How Real Estate Uses Big Data to Track Clients Source: Stefanos Chen
Consulting group Wealth-X was enlisted to find prospective buyers for this penthouse, which is asking $9 million in Washington, D.C. Photo: Sean Shanahan
Sitting in bed at 1:40 a.m. one morning last November, Jon Hoefling was thinking about selling his 4,300-square-foot home in Morgan Hill, Calif. While browsing Facebook on his phone, he clicked on a real-estate ad offering to estimate his home’s value. His future listing agent, who paid for the ad, was waiting.
Mr. Hoefling, the 50-year-old owner of an office-furniture resale company, had been targeted for the ad―along with 1,500 others in California’s Silicon Valley area―by an algorithm that identified him as a likely home seller. The telltale signs: Mr. Hoefling has lived in the home for more than 15 years, and his home’s market value is high for the area. Most important, his youngest son will soon leave for college. Empty nesters might as well wear a bull’s-eye.
To target prospective clients in competitive markets, tech-savvy agents are buying data subscriptions and teaming up with firms that identify potential buyers using increasingly precise metrics. Exotic-car owners can be courted to buy a car-collector’s mansion. Equestrians are rounded up for ranch homes
Last year, Sotheby’s International Realty announced a partnership with Wealth-X, a consulting group that uses public records and research staff to manually track the habits of “ultrahigh-net-worth individuals.” There are about 211,000 people world-wide valued at more than $30 million, according to the company’s president and co-founder, David Friedman―and the firm’s goal is to write a detailed dossier on each one of them.
These reports may contain everything from an individual’s net worth and social circles to even more personal details.

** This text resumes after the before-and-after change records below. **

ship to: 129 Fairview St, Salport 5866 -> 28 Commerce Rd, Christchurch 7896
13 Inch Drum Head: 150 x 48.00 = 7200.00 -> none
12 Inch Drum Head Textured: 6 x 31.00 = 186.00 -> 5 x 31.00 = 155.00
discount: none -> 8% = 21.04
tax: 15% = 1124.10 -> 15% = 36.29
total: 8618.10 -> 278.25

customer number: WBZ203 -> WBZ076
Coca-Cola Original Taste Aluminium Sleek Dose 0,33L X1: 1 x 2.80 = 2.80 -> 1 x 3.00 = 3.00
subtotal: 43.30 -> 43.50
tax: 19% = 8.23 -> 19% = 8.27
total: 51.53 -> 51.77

For example, the dossier for one Australian multimillionaire notes that he is likely fond of topiary, because he proposed to his wife in front of a massive topiary created by artist Jeff Koons.

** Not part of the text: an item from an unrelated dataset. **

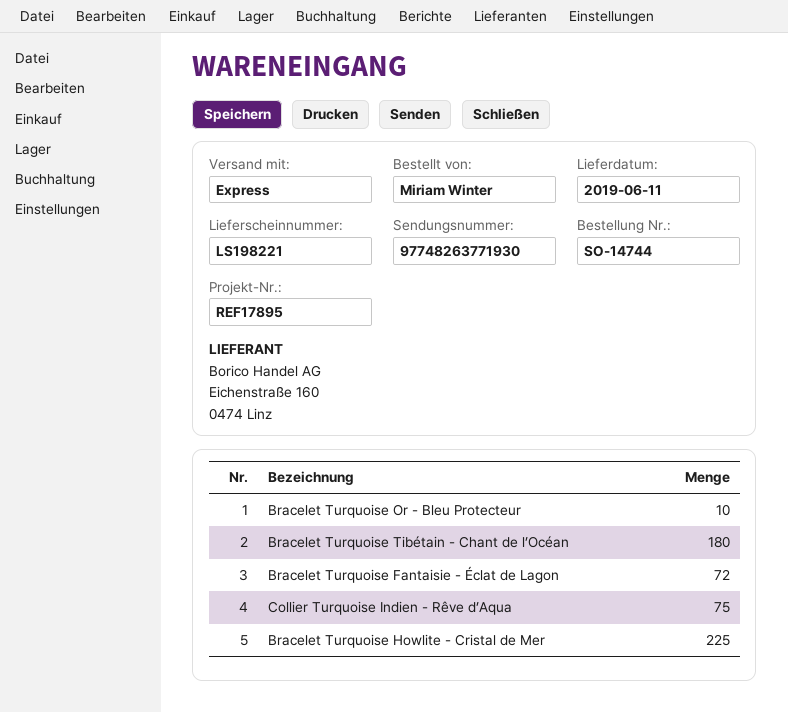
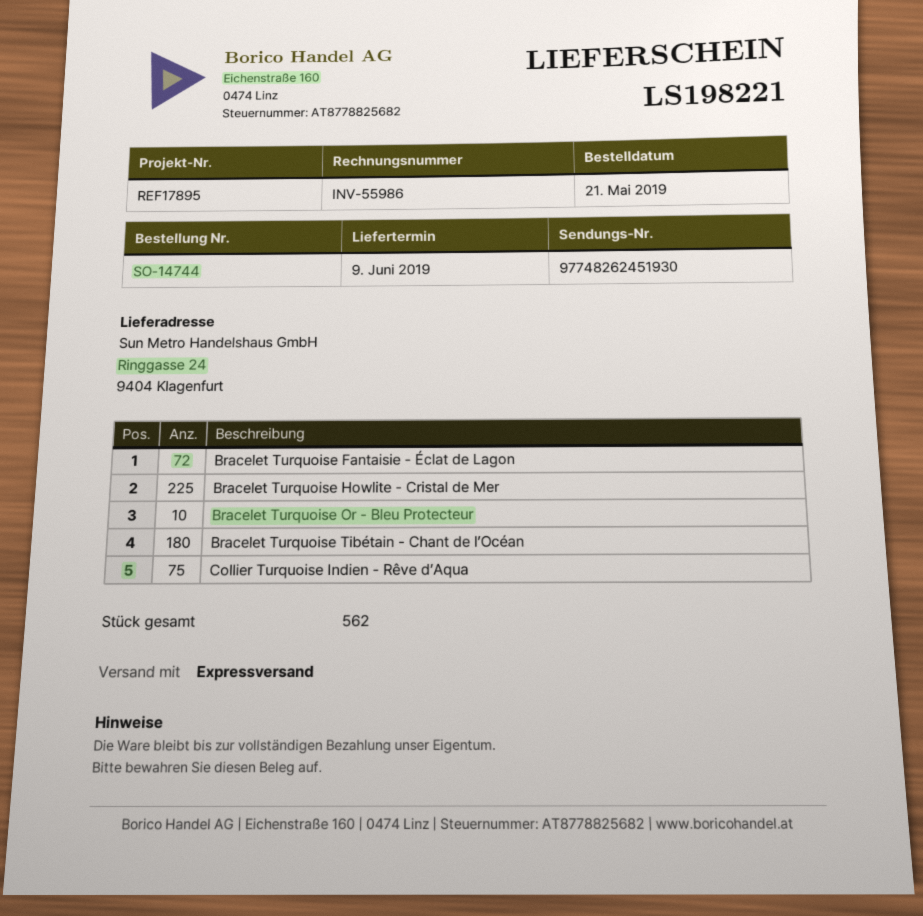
delivery date: 2019-06-11 -> 2019-06-09
tracking number: 97748263771930 -> 97748262451930

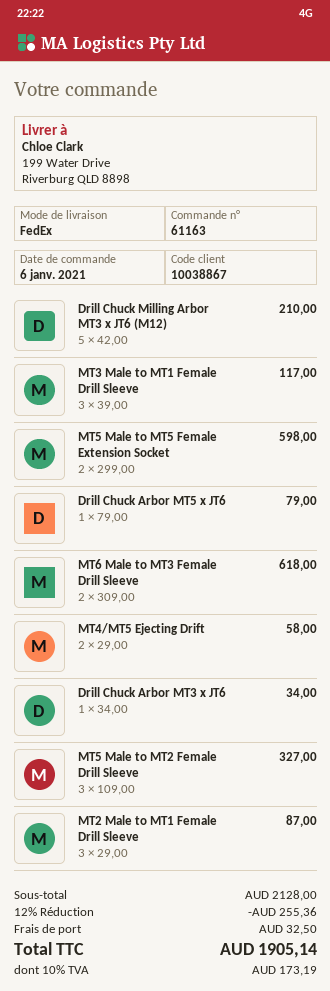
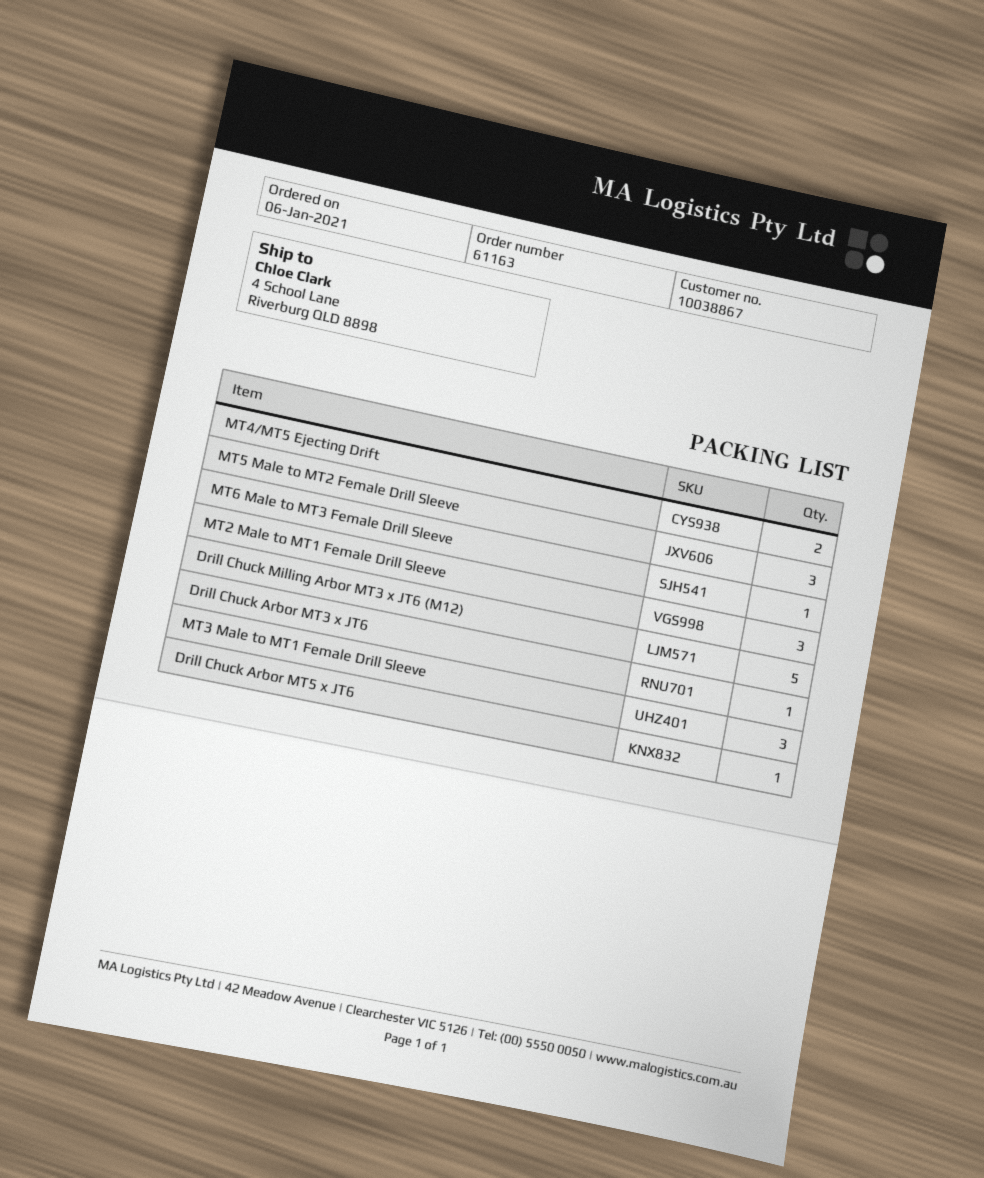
ship to: 199 Water Drive, Riverburg QLD 8898 -> 4 School Lane, Riverburg QLD 8898
MT5 Male to MT5 Female Extension Socket: 2 -> none
MT6 Male to MT3 Female Drill Sleeve: 2 -> 1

Mark Lowham, managing partner at TTR Sotheby’s in Washington, D.C., enlisted Wealth-X to help find a buyer for a penthouse apartment listed at $9 million in the Georgetown neighborhood. His team first established a basic description of the people they were looking for: Homeowners with a combined income of $2 million who have lived in a house assessed at more than $4 million for at least five years.
Then, they got more specific: Art collectors, because the condo has ample wall space. Empty nesters, because they prefer single-floor living. Private-aircraft users, because the area attracts jet-setters.

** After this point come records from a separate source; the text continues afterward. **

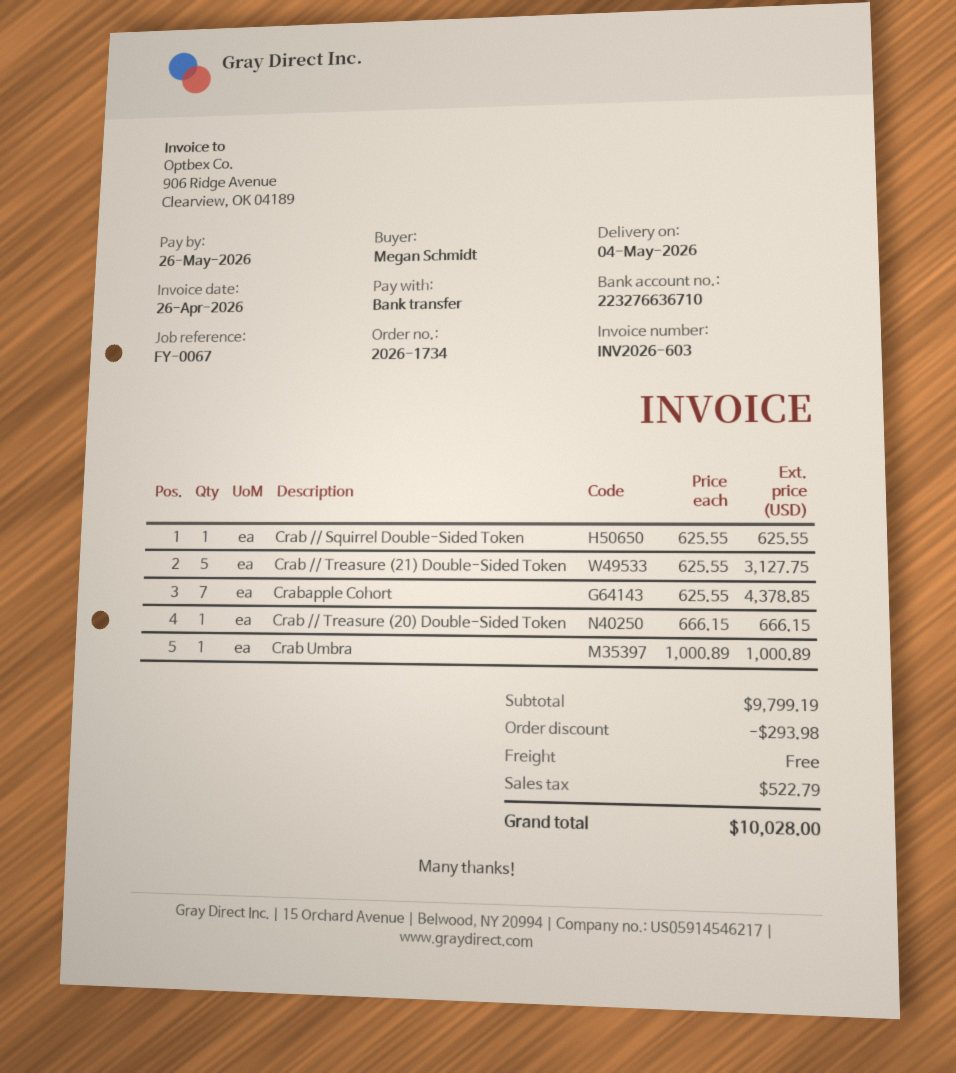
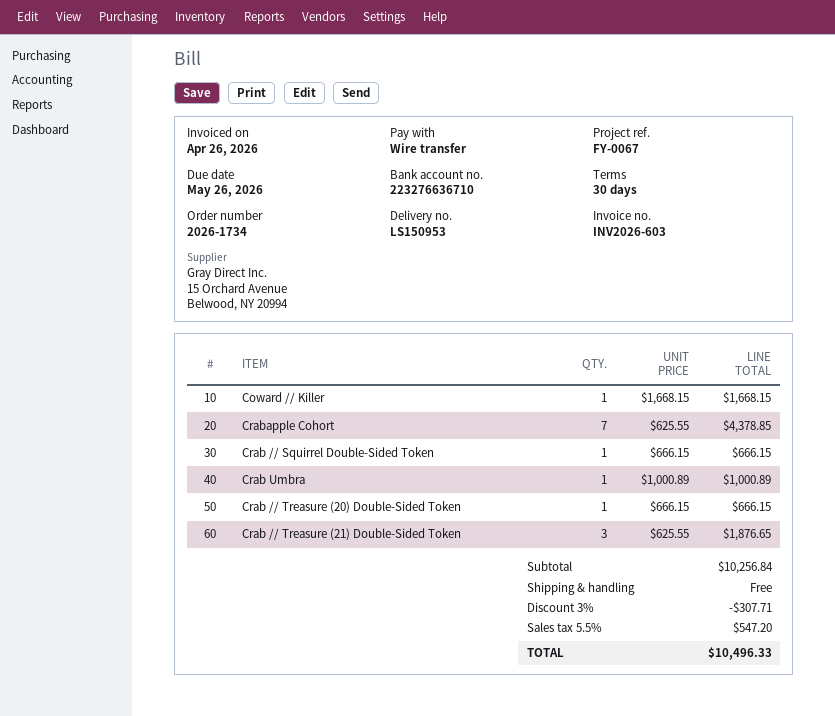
Crab // Squirrel Double-Sided Token: 1 x 625.55 = 625.55 -> 1 x 666.15 = 666.15
Crab // Treasure (21) Double-Sided Token: 5 x 625.55 = 3127.75 -> 3 x 625.55 = 1876.65
Coward // Killer: none -> 1 x 1668.15 = 1668.15
subtotal: 9799.19 -> 10256.84
discount: 293.98 -> 307.71
tax: 522.79 -> 547.20
total: 10028.00 -> 10496.33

Using a combination of data from Wealth-X and their client contact base of about 700,000, they might be left with 400 targeted leads, Mr. Lowham says. The listing isn’t public yet, but the next step is to launch a mail campaign to their targeted list of prospects.
Sophisticated data collection has been crucial to the growth of the Agency, says Billy Rose, co-founder of the Beverly Hills, Calif.-based real-estate firm. His company, which launched in 2011, closed on 12 transactions of $20 million or more last year. He says the Agency so far has spent about $800,000 to create a database of people with high-net worth. “When I have a house coming up for sale with a garage for six cars, I’ll reach out to my Lamborghini owners,” he says.
Mr. Rose declined to describe the sources that make up the database, but says they have 100,000 individuals in their direct network and another half-million through partnerships. People familiar with the system say it incorporates data from credit-card companies, as well as sales information from luxury brands.
Scanning obituaries for leads has long been a tactic of up-and-coming real-estate agents looking for new business. Today, the practice is getting a 21st-century makeover. Tracking major life events―marriage, divorce, death, all of which frequently entail a home purchase or sale―is big business for a number of new firms.